◆ **WHAT YOU HAVE TO DO**:
Transcription, pictures excluded: write out the data below exactly.

◆ **SUPPLIED INFORMATION**:
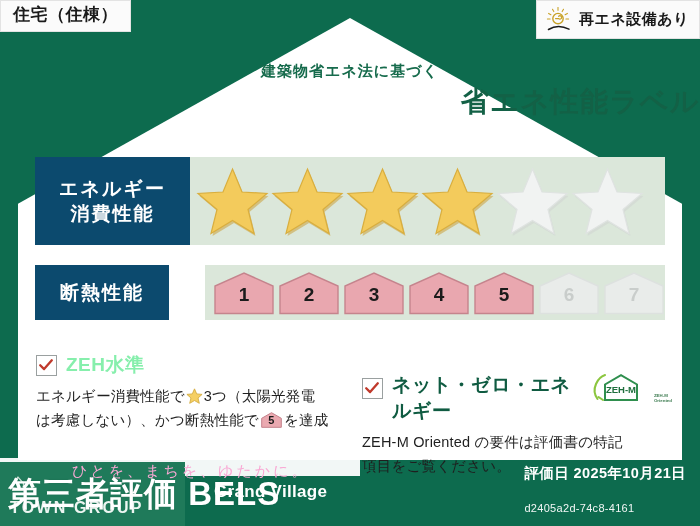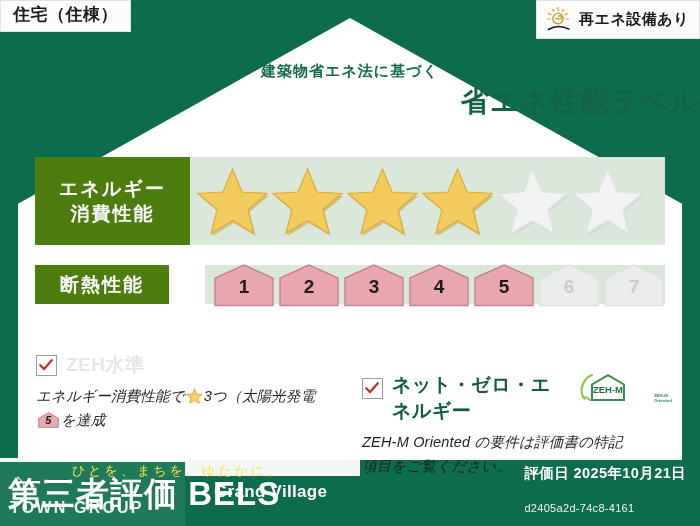"エネルギー" .row-label { background: #4d7c0f -> #0c4a6e }
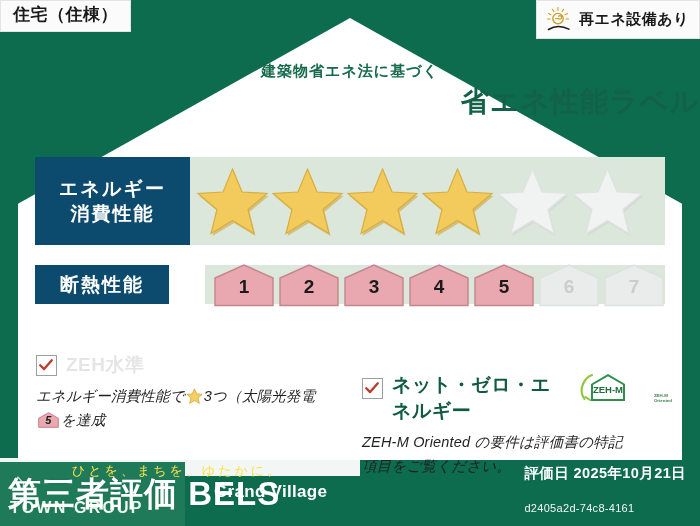"断熱性能" #row-insul { height: 39px -> 55px }
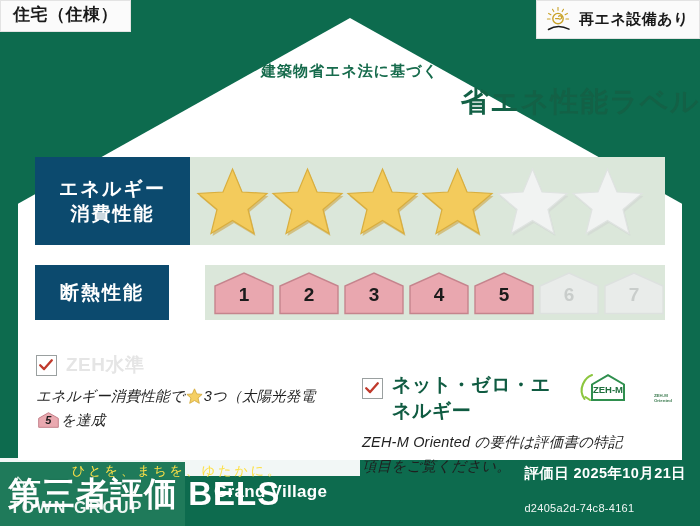"ZEH水準" .info-title { color: #e5e5e5 -> #86efac }
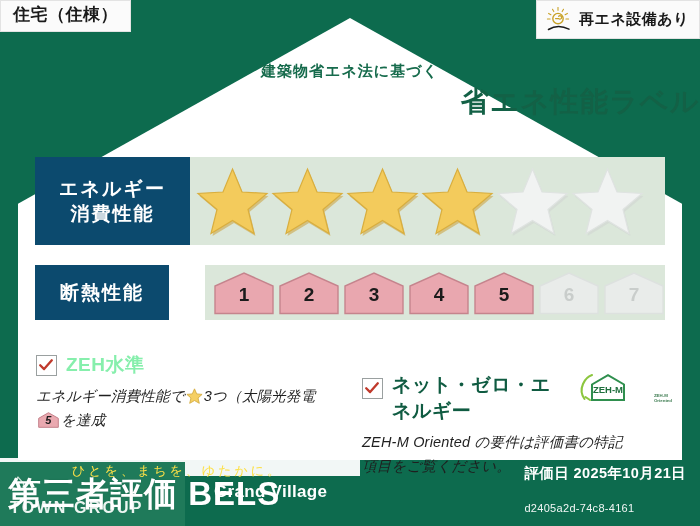"エネルギー消費性能で 3つ（太陽光発電" .info-body { font-style: italic -> none }
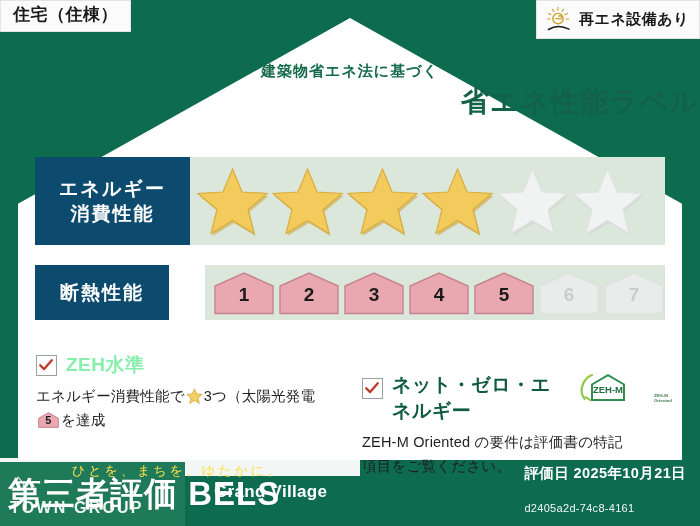"ZEH-M" .zehm-logo { gap: 18px -> 5px }
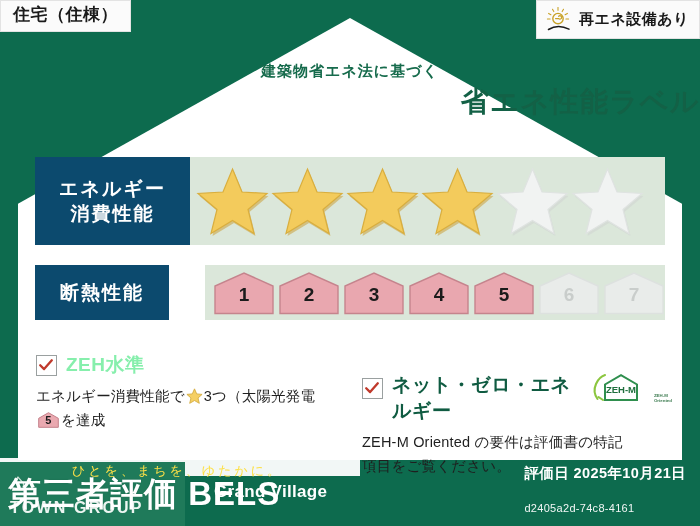"は考慮しない）、かつ断熱性能で" span { html: none -> <span>は考慮しない）、かつ断熱性能で</span> }
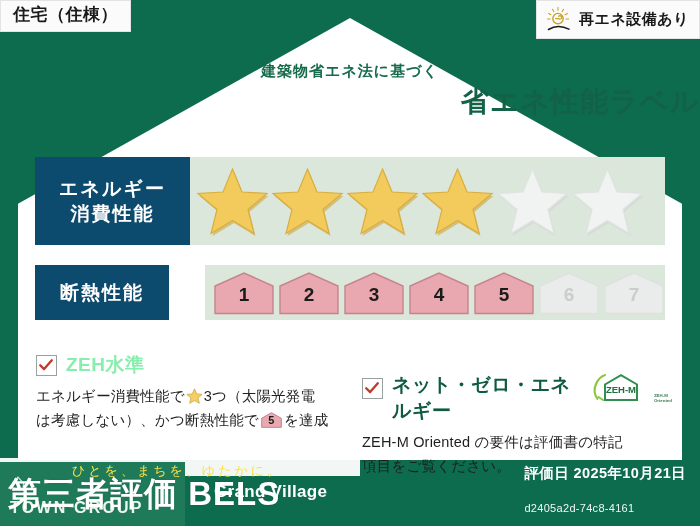"ひとを、まちを、ゆたかに。" #wm-jp-top { color: #fde047 -> #f9a8d4; font-size: 13px -> 15px }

◆ **RESULT FOR THIS TASK**:
"エネルギー" .row-label { background: #4d7c0f -> #0c4a6e }
"断熱性能" #row-insul { height: 39px -> 55px }
"ZEH水準" .info-title { color: #e5e5e5 -> #86efac }
"エネルギー消費性能で 3つ（太陽光発電" .info-body { font-style: italic -> none }
"ZEH-M" .zehm-logo { gap: 18px -> 5px }
"は考慮しない）、かつ断熱性能で" span { html: none -> <span>は考慮しない）、かつ断熱性能で</span> }
"ひとを、まちを、ゆたかに。" #wm-jp-top { color: #fde047 -> #f9a8d4; font-size: 13px -> 15px }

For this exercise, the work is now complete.